- Exercise requirements
Every line containing the string "seperate" should be returned from the records.

- Record set
=== Begin Enclosure ===
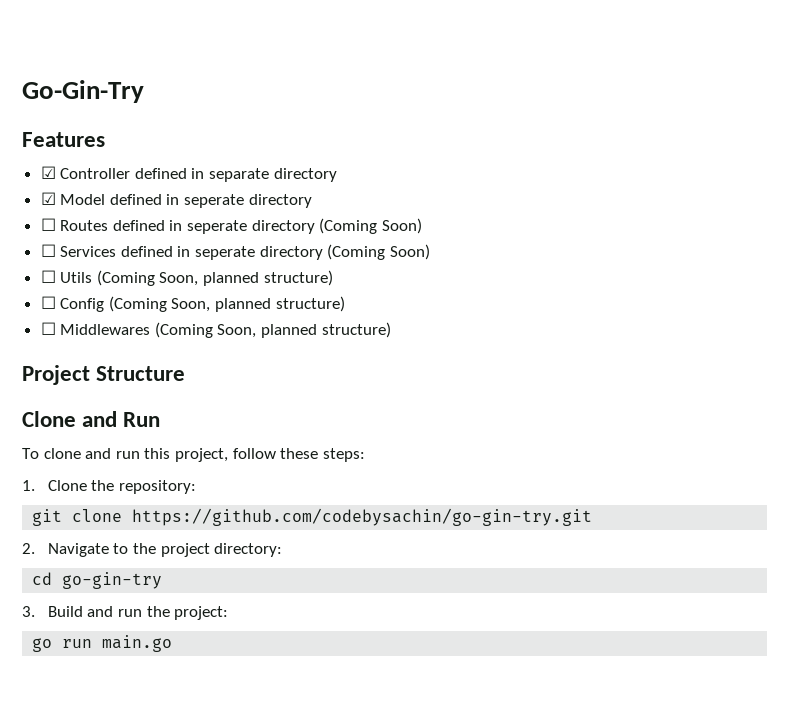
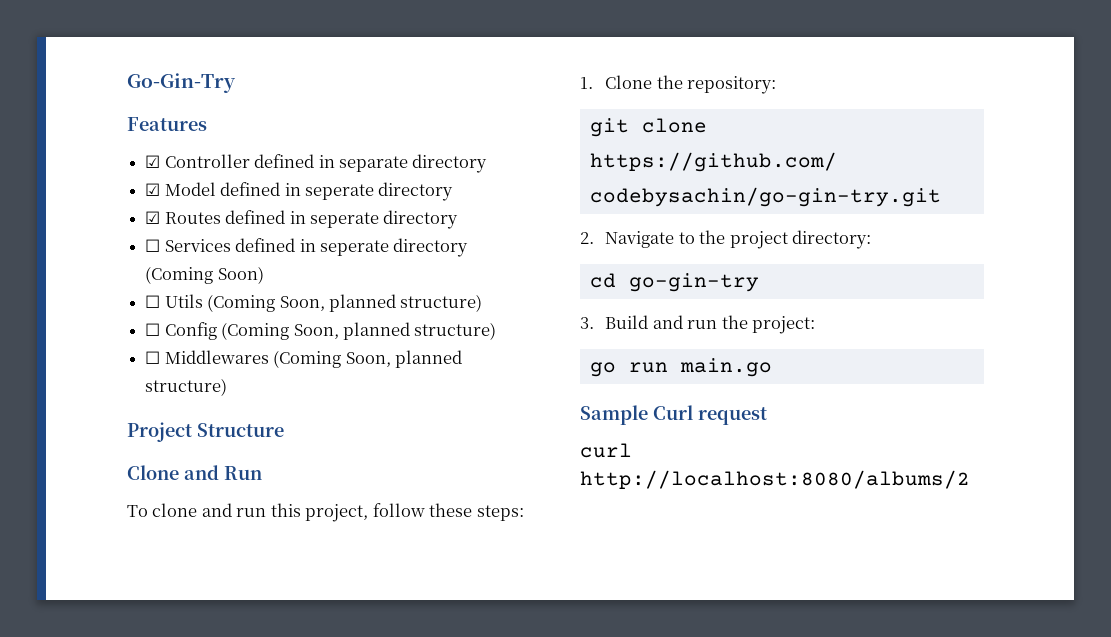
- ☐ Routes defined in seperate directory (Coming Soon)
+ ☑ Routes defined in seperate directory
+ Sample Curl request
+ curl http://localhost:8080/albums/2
=== End Enclosure ===
=== Begin Enclosure ===
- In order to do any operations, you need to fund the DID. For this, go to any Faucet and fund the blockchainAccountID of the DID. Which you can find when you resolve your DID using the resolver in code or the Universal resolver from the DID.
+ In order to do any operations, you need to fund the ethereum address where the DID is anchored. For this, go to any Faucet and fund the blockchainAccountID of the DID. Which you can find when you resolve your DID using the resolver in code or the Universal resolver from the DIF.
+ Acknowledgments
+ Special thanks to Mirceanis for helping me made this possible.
=== End Enclosure ===
- The answer
- ☐ Routes defined in seperate directory (Coming Soon)
+ ☑ Routes defined in seperate directory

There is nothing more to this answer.